J'acquiesce en silence et pince légèrement les lèvres en repensant à la manière dont ces soldats m'ont traitée avant cette guerre. Les souvenirs de ma condition d'esclave, de mon procès puis des insultes que j'ai essuyées par dizaines me reviennent en tête et je dévie le regard. Le contraste entre la générosité de la table et la réalité que j'ai affrontée est saisissant.

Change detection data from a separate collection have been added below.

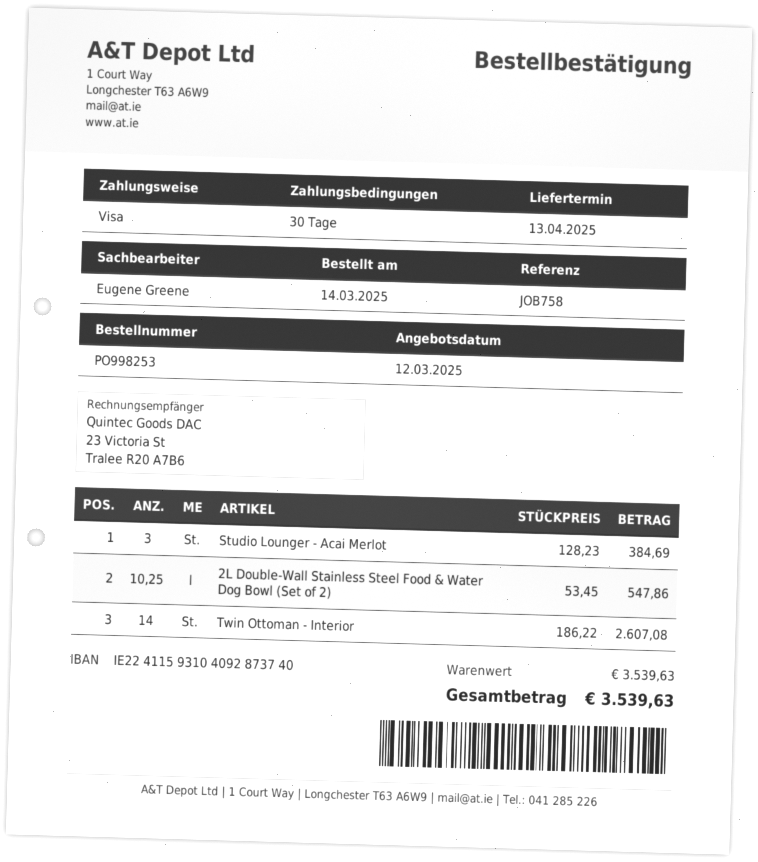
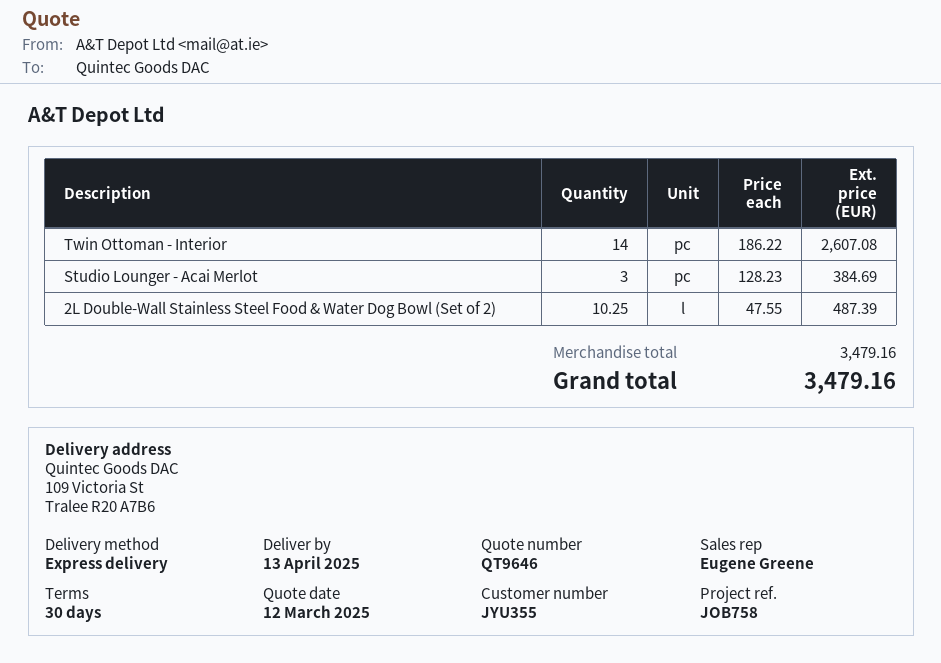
2L Double-Wall Stainless Steel Food & Water Dog Bowl (Set of 2): 10.25 x 53.45 = 547.86 -> 10.25 x 47.55 = 487.39
subtotal: 3539.63 -> 3479.16
total: 3539.63 -> 3479.16

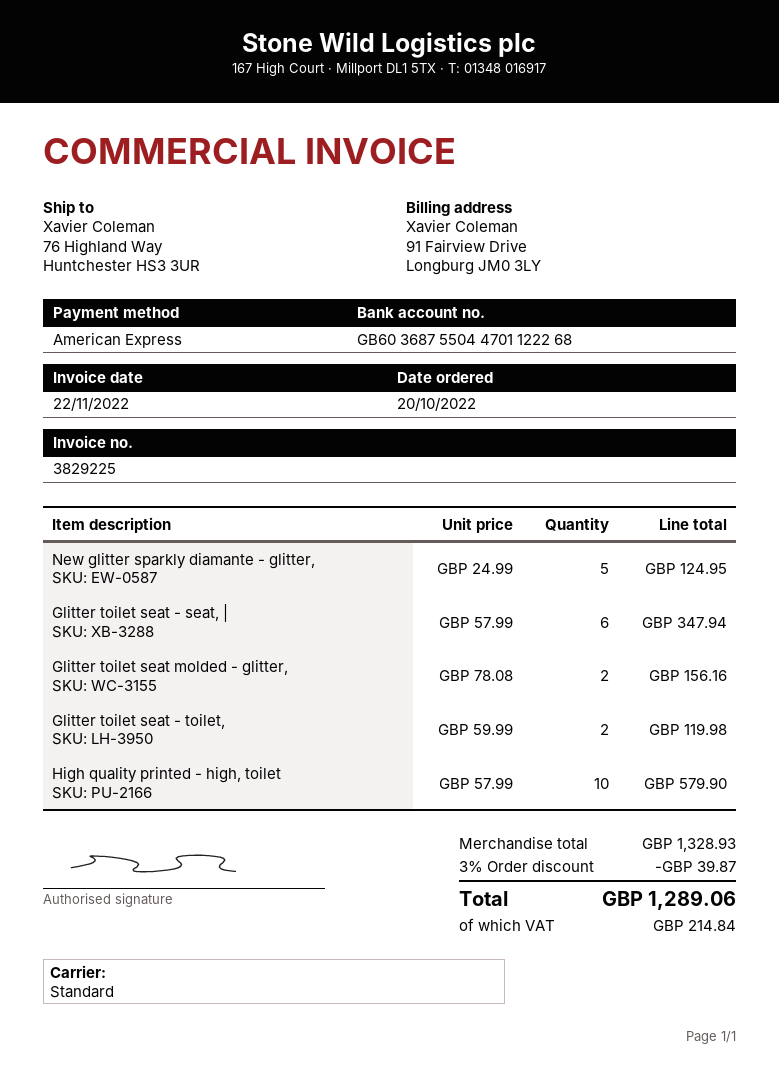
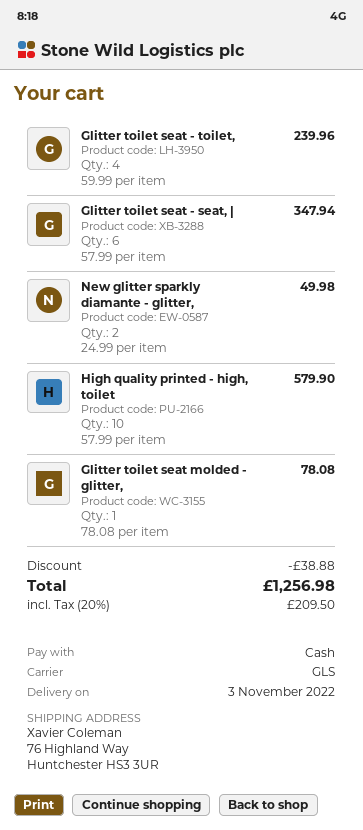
payment method: American Express -> cash
shipping method: standard -> GLS
New glitter sparkly diamante - glitter,: 5 x 24.99 = 124.95 -> 2 x 24.99 = 49.98
Glitter toilet seat molded - glitter,: 2 x 78.08 = 156.16 -> 1 x 78.08 = 78.08
Glitter toilet seat - toilet,: 2 x 59.99 = 119.98 -> 4 x 59.99 = 239.96
discount: 39.87 -> 38.88
tax: 214.84 -> 209.50
total: 1289.06 -> 1256.98

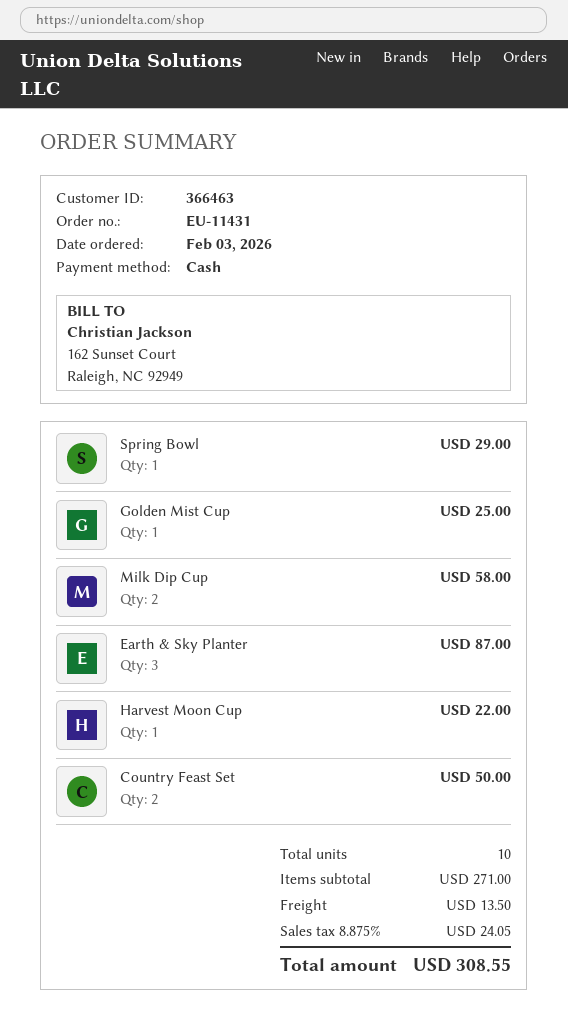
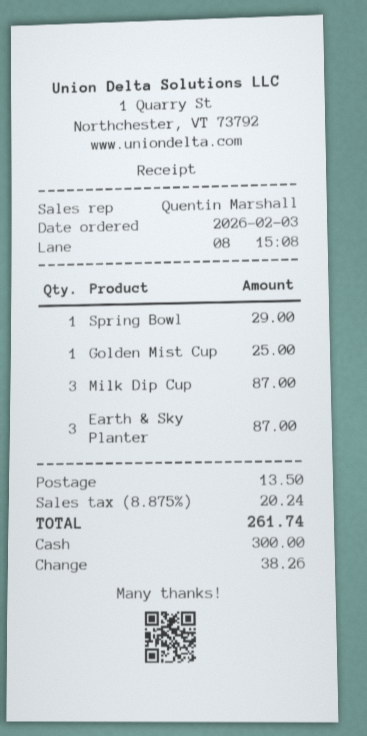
Milk Dip Cup: 2 for 58.00 -> 3 for 87.00
Harvest Moon Cup: 1 for 22.00 -> none
Country Feast Set: 2 for 50.00 -> none
tax: 8.875% = 24.05 -> 8.875% = 20.24
total: 308.55 -> 261.74

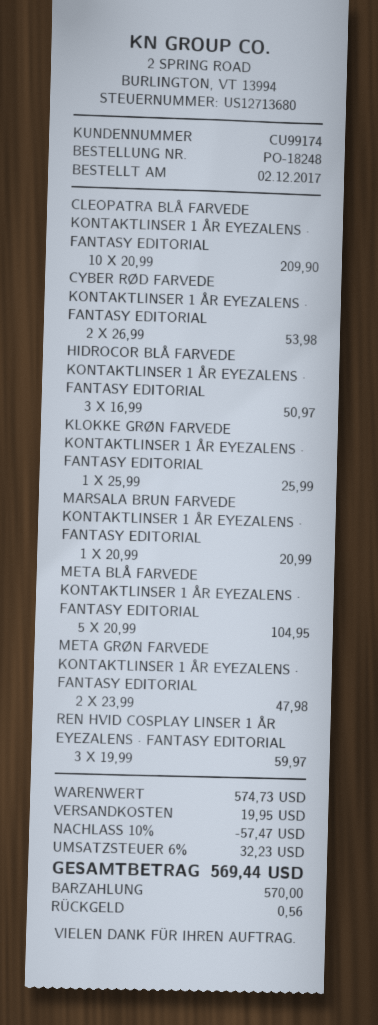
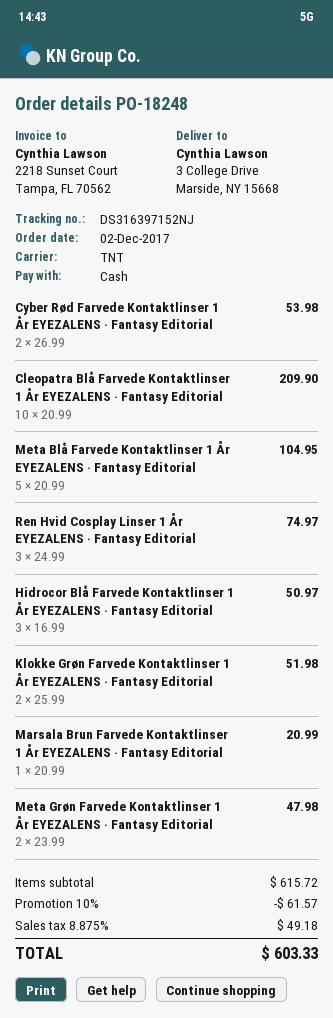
KLOKKE GRØN FARVEDE KONTAKTLINSER 1 ÅR EYEZALENS · FANTASY EDITORIAL: 1 x 25.99 = 25.99 -> 2 x 25.99 = 51.98
REN HVID COSPLAY LINSER 1 ÅR EYEZALENS · FANTASY EDITORIAL: 3 x 19.99 = 59.97 -> 3 x 24.99 = 74.97
subtotal: 574.73 -> 615.72
discount: 10% = 57.47 -> 10% = 61.57
shipping: 19.95 -> none
tax: 6% = 32.23 -> 8.875% = 49.18
total: 569.44 -> 603.33

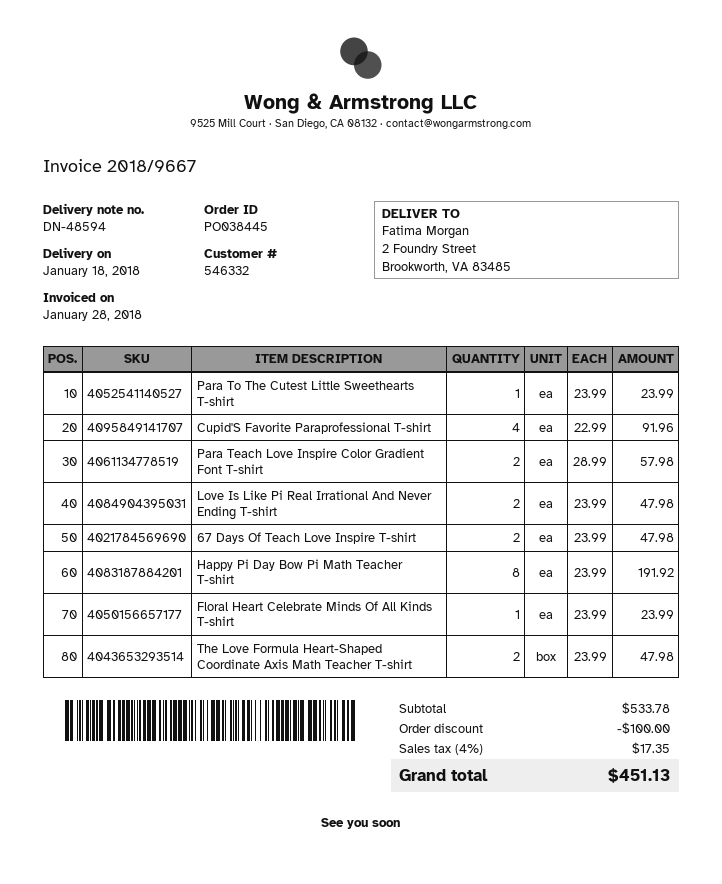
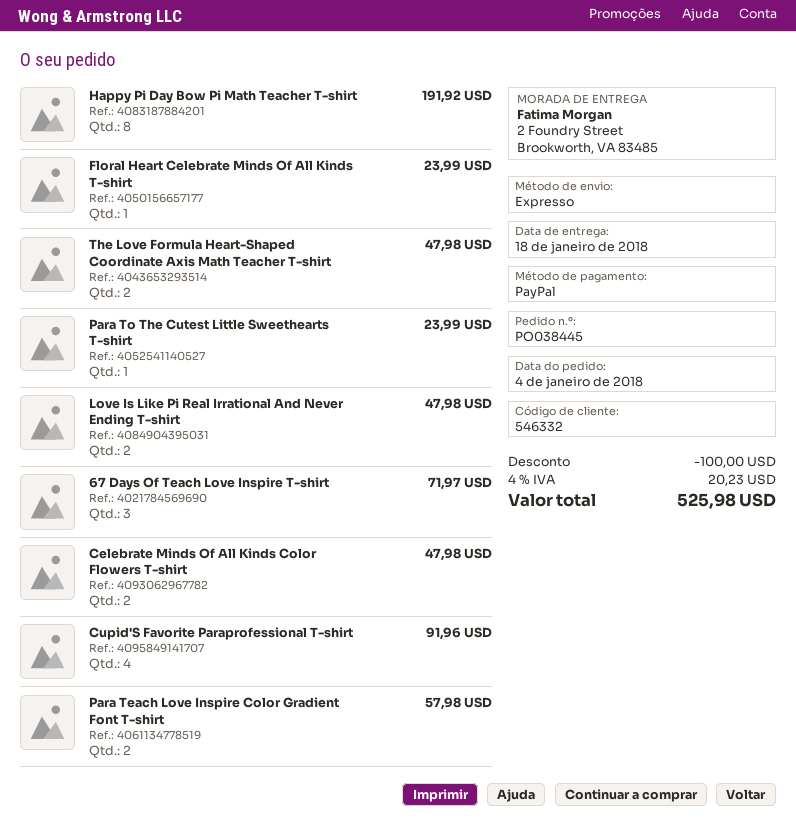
67 Days Of Teach Love Inspire T-shirt: 2 for 47.98 -> 3 for 71.97
Celebrate Minds Of All Kinds Color Flowers T-shirt: none -> 2 for 47.98
tax: 4% = 17.35 -> 4% = 20.23
total: 451.13 -> 525.98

Des murmures résonnent parmi les villageois et un homme se met à chanter avec une voix mélodieuse, contant les récits glorieux des soldats disparus. Saevald remarque mon hésitation et ses yeux bleus, d'ordinaire si fiers, portent maintenant une lueur de tristesse profonde. Il prend une gorgée de vin et, d'une voix empreinte de respect, tente de me convaincre du bienfondé de la cérémonie :

« Ces hommes, quels que soient leurs actes passés, méritent notre reconnaissance pour leur bravoure ultime. »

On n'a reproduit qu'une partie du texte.